10:55 a.m. - October 13, 2004
Inaction, action, which way will the wind blow?
To go or not to go, to self-identify as gay or maintain the unsatisfying stranger in a strange land posture, to attend the gathering for gay Christians and see the spectrum of belief liberal and conservative, but all gay. I am afraid to commit, afraid of these cracks appearing in my line of defense. I want to go and meet the people I've chatted with online, to hang out and worship, to feel for a weekend at least these two important halves of my life can co-exist and co-exist publicly. I am not worried that this gathering would be MCC-ish, that watered-down earth-wind-fire-water motley of Christian beliefs applied to a New Age rainbow framework so what's holding me back? Perhaps it is the notion of having to reconcile these halves, the gay and Christian parts. Maybe I won't fit in (maybe? optimism, that). Maybe Justin-from-Florida will be disappointed with the way I look and that interest he's exhibited will cool off. Maybe I'll realize I do in fact have a gay voice when I hear other voices. Maybe I'll sit by myself and wish I hadn't gone. But I am curious, envision a connection to something beyond me the same way coda events do when it's just us and there is a certainty of knowing exactly where everybody comes from and is at this given moment.

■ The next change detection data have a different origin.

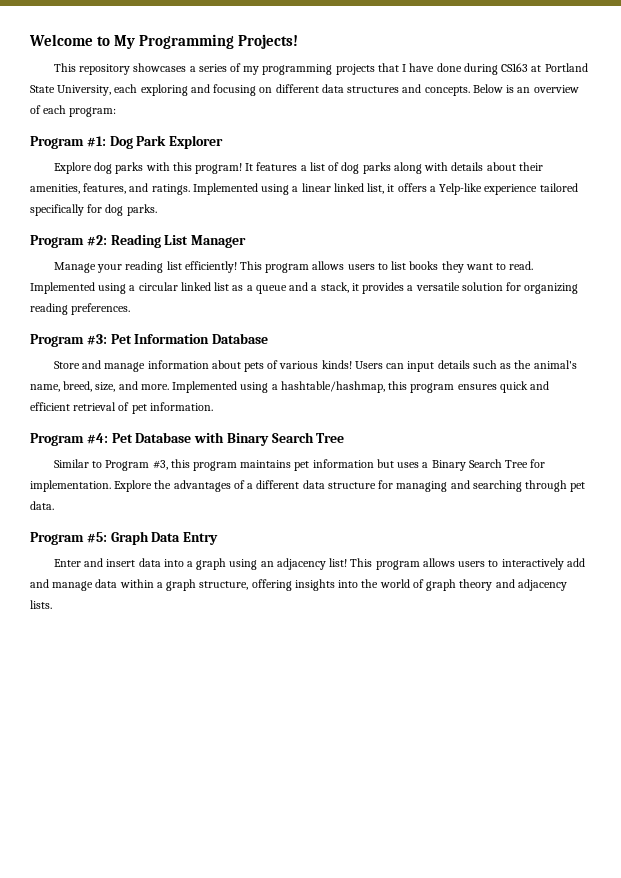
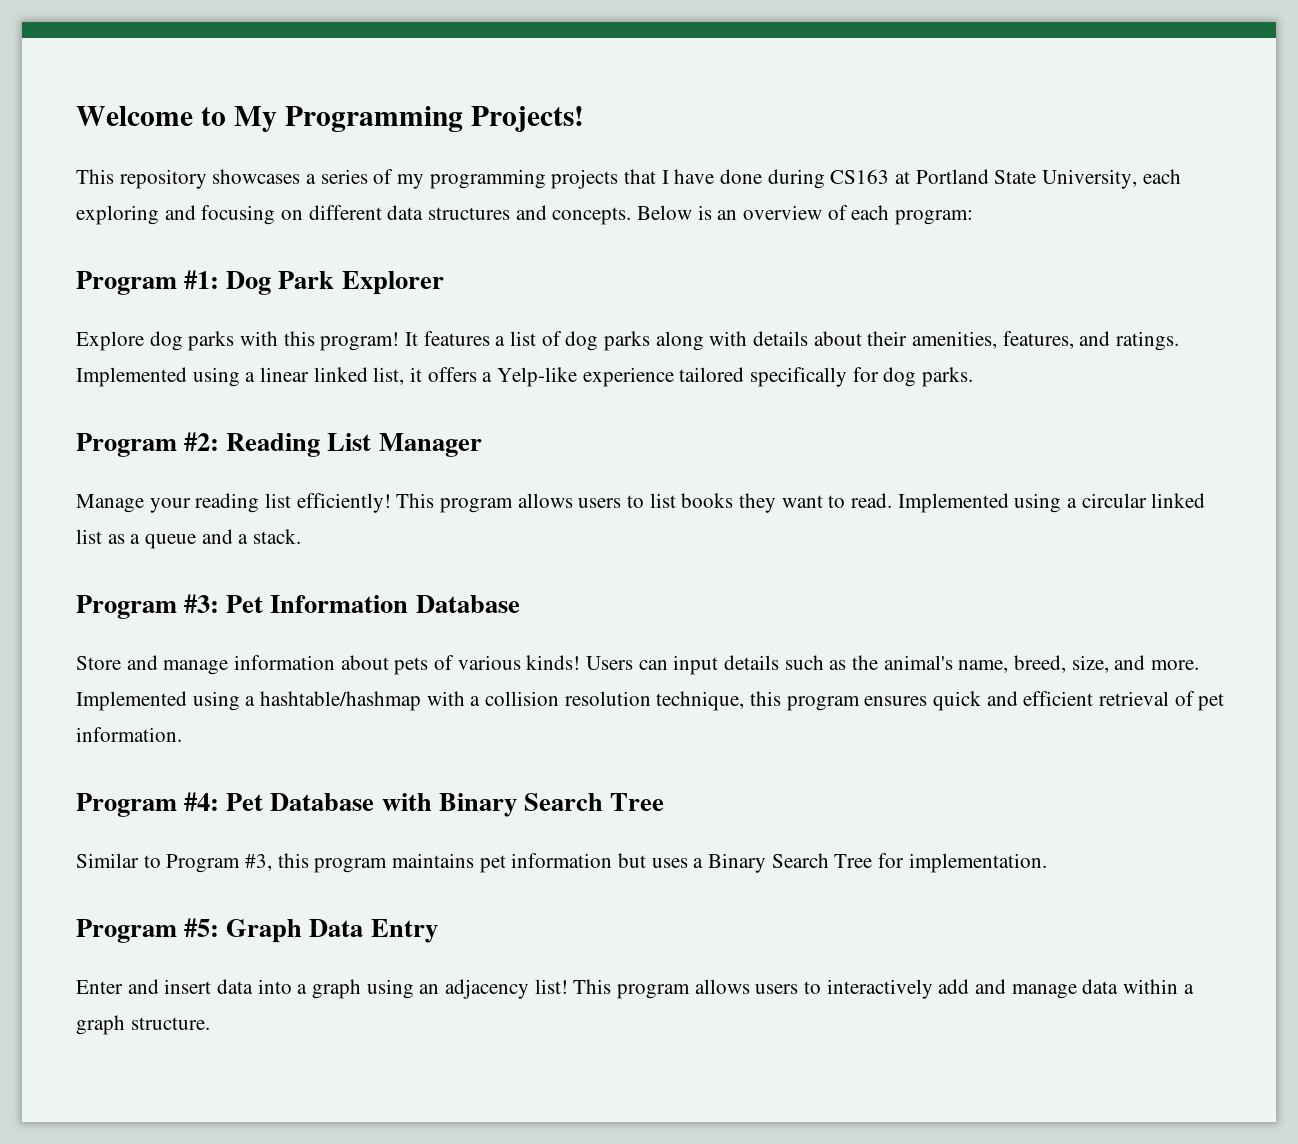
- Implemented using a circular linked list as a queue and a stack, it provides a versatile solution for organizing reading preferences.
+ Implemented using a circular linked list as a queue and a stack.
- Implemented using a hashtable/hashmap, this program ensures quick and efficient retrieval of pet information.
+ Implemented using a hashtable/hashmap with a collision resolution technique, this program ensures quick and efficient retrieval of pet information.
- Explore the advantages of a different data structure for managing and searching through pet data.
- This program allows users to interactively add and manage data within a graph structure, offering insights into the world of graph theory and adjacency lists.
+ This program allows users to interactively add and manage data within a graph structure.

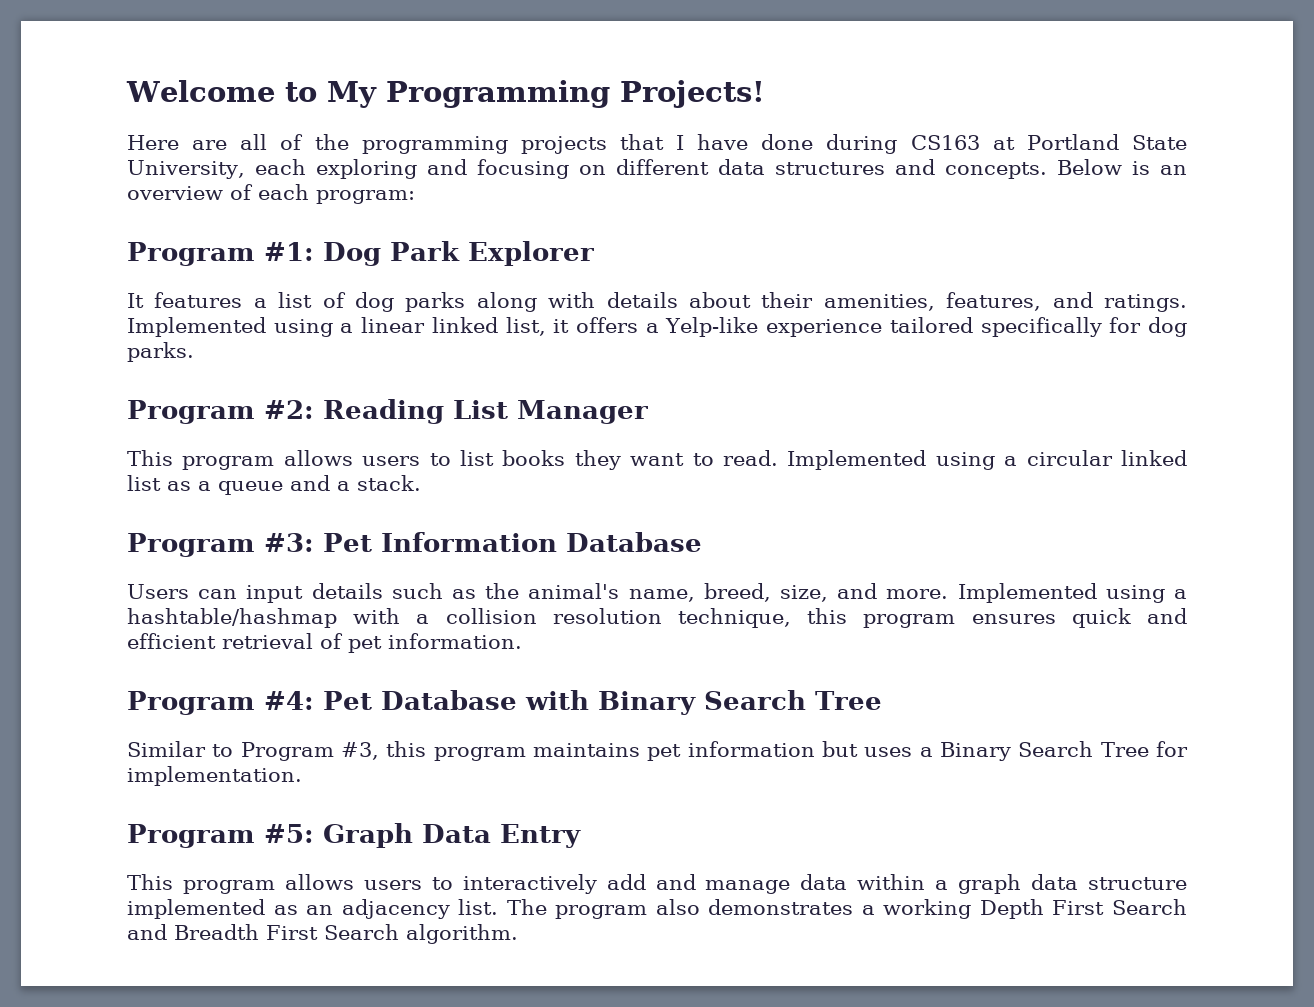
- This repository showcases a series of my programming projects that I have done during CS163 at Portland State University, each exploring and focusing on different data structures and concepts.
+ Here are all of the programming projects that I have done during CS163 at Portland State University, each exploring and focusing on different data structures and concepts.
- Explore dog parks with this program!
- Manage your reading list efficiently!
- Store and manage information about pets of various kinds!
- Enter and insert data into a graph using an adjacency list! This program allows users to interactively add and manage data within a graph structure.
+ This program allows users to interactively add and manage data within a graph data structure implemented as an adjacency list. The program also demonstrates a working Depth First Search and Breadth First Search algorithm.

The largest out is Bathsheba's wedding. The gathering is in Dallas on January 8-9. Bathsheba's wedding is January 9 in Seattle. I can fly from San Francisco to Dallas on Friday, attend the gathering most of Saturday, but have to get on a 6 p.m. flight to Seattle that evening, and make the wedding on Sunday. Return to SF from Seattle Monday morning, giving me a chance to visit grandma. and Spec, if he's still being nice. I would do all that just to have a few hours with people like me, but what if they're not?
And Joel! I could meet Joel but the same worries apply. The ticket is $418.39 and available until midnight tonight.